Quando
leggiamo il curriculum di Cinzia Marulli, i cui versi sono tradotti e diffusi
in ogni continente, esperta in sinoindologia, raffinata traduttrice dei poeti
cinesi detti “brumosi”, vincitrice con la raccolta inedita “La casa delle fate”
del prestigioso Premio di Poesia “ Casa museo Alda Merini “ ed. 2016, siamo presi da un reverenziale sgomento.
Ma leggendo
i suoi versi ci giunge immediato e spontaneo il dono di un’anima schiva e pur
generosa, che altro non desidera che mostrarsi ed essere accolta da chi sappia
intendere il suo canto, per vibrare
all’unisono e camminare insieme alla ricerca del senso della vita nascosto nei
gesti e negli oggetti i più umili e consueti, una ricerca, avverte l’autrice,
che può essere compiuta solo con lo stupore di chi ha saputo conservare la
capacità di scoprire il mondo con “occhi
di bambina ”(pag.36).
Non vorrei
fare citazioni scontate andando con il pensiero alla poetica del fanciullino di
pascoliana memoria o all’aforisma “l’importante è invisibile agli occhi” tratto
dal “Piccolo Principe”; ma è Cinzia stessa a ribadire che la chiave, che schiude la porta della presa
di coscienza e che giace a terra
sconsolata in attesa di essere raccolta, può essere afferrata solo da chi ha
conservato il cuore semplice e l’occhio chiaro di un bambino: ( pag. 34 ) “
…non ci sono serrature \ in quella porta \ il varco è aperto \ e attende \
attende il passo \ lentamente sorridere \ perché giocano i bambini \ e loro non
hanno segreti \ e nulla è chiuso”. La
presa di coscienza è il prezzo da pagare, per quanto doloroso, per
giungere alla conoscenza del Vero.
Il suo
manifesto di poetica lo incontriamo nei versi di pag. 37, quando confida: “ Scrivo
perché sento la luce farsi specchio \
perché cerco il percorso \ che mi porti a una meta senza
arrivo,\….Scrivo perché un giorno un amico \ mi regalò una penna facendomi
credere \ che fosse una bacchetta
magica.
Per Cinzia
il Poeta è colui che custodisce nel suo cuore, nell’anima sua , quella
scintilla divina, quella luce che è in ogni essere umano, e la riflette
duplicandola, moltiplicandola all’infinito e , attraverso la parola, la
diffonde nel mondo per illuminare il percorso da compiere alla ricerca del
senso della vita.
E cosa altro
è la vita se non un percorso che conduce alla conoscenza del sé: “ Il sentiero
si crea camminando” , scrive Antonio Machado, e non importa dove ci condurrà,
ciò che importa è abbandonarsi all’alito del vento e avere il coraggio di
lasciarsi trasportare ovunque vorrà.
La ricerca,
il percorso alla ricerca del senso della vita, costituisce uno dei motivi di
ispirazione dell’intera silloge, anzi il motivo che tutti gli altri sovrasta,
tanto da darle il nome: “ Percorsi”.
Pa. 24: “
Dimmi.\ Copri questa domanda disperata. \ Dov’è il senso del sentiero? ”. L’interlocutore
sconosciuto sembra non comprendere gli interrogativi che ingombrano l’animo del
poeta. In realtà ha tutto inteso ( ma l’interlocutore chi è? ) e si chiede se NOI saremo in grado di vedere la Verità oltre il
velo fumoso della nebbia che sembra ottundere la mente. La risposa è chiara e
non eludibile. Per comprenderla non è sufficiente guardare avanti, è necessario
sollevarsi al di sopra delle cose e delle vicende umane per osservarle dall’alto in una prospettiva
diversa e capovolta: prendere consapevolezza del presente e del passato per
costruire e andare avanti incontro al futuro.

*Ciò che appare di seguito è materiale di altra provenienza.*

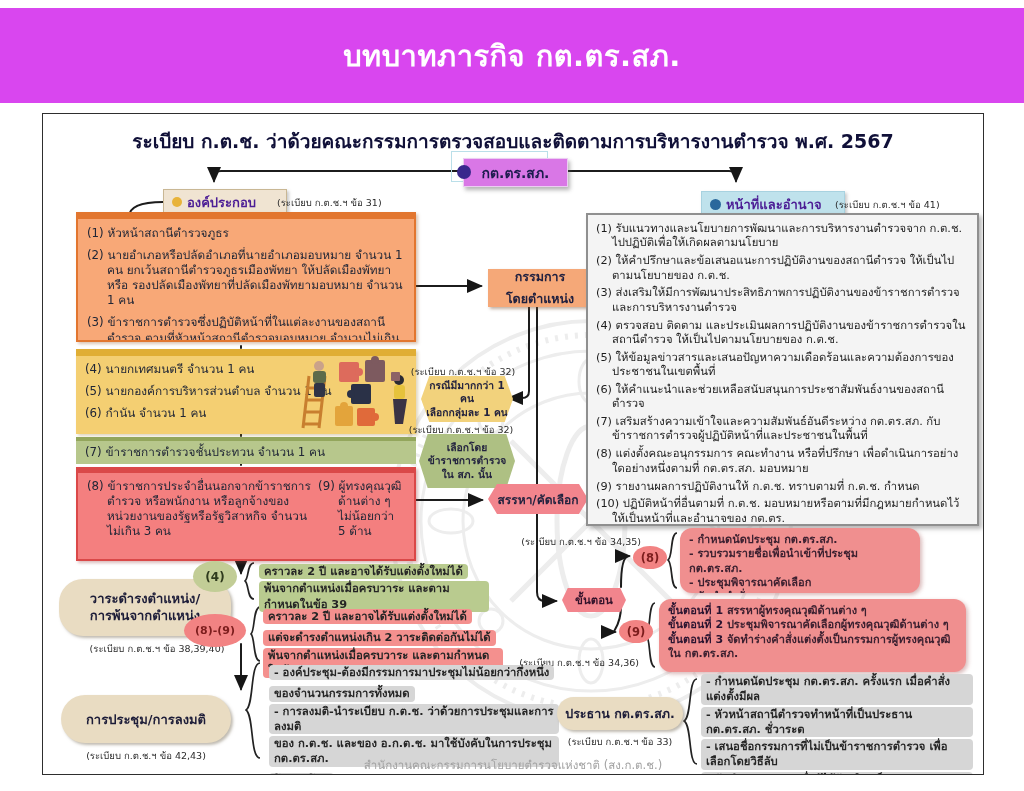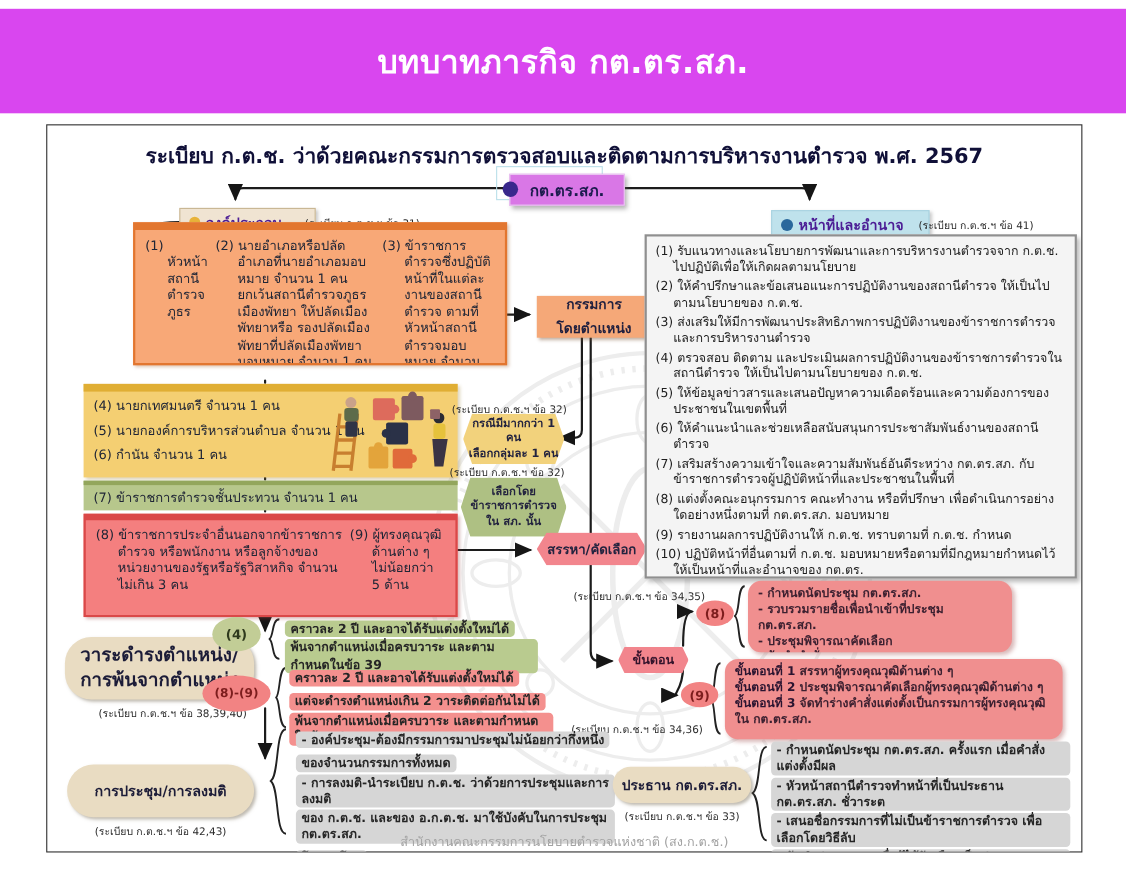"(1) หัวหน้าสถานีตำรวจภูธร" .bx-orange { flex-direction: row -> column; margin-left: 45px -> none; top: 88px -> 98px }
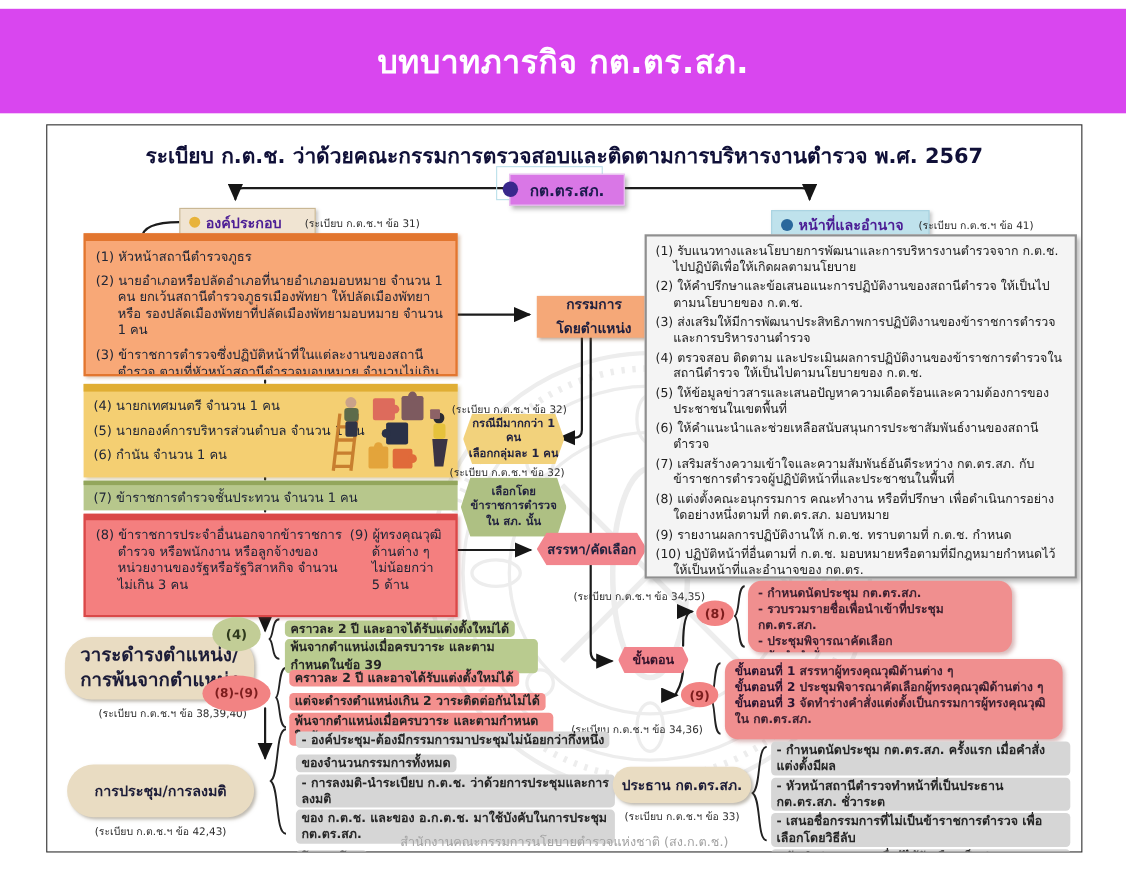"วาระดำรงตำแหน่ง/" div.abs { font-size: 17px -> 13px }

La disperazione con cui il poeta pone la
domanda non va intesa come rinuncia alla speranza stessa, ma come forza che si
innalza al di là dei limiti dell’uomo, miserevoli, e lo sostiene in una ricerca
che mai non si arrende: la ricerca alle risposte o di Colui che potrà
rivelarle, le risposte agli interrogativi che dalla notte dei tempi
accompagnano il passaggio dell’uomo sulla terra.
Se potessimo
salire sulle spalle dei giganti del passato
per ricominciare dal punto in cui il loro percorso è stato interrotto!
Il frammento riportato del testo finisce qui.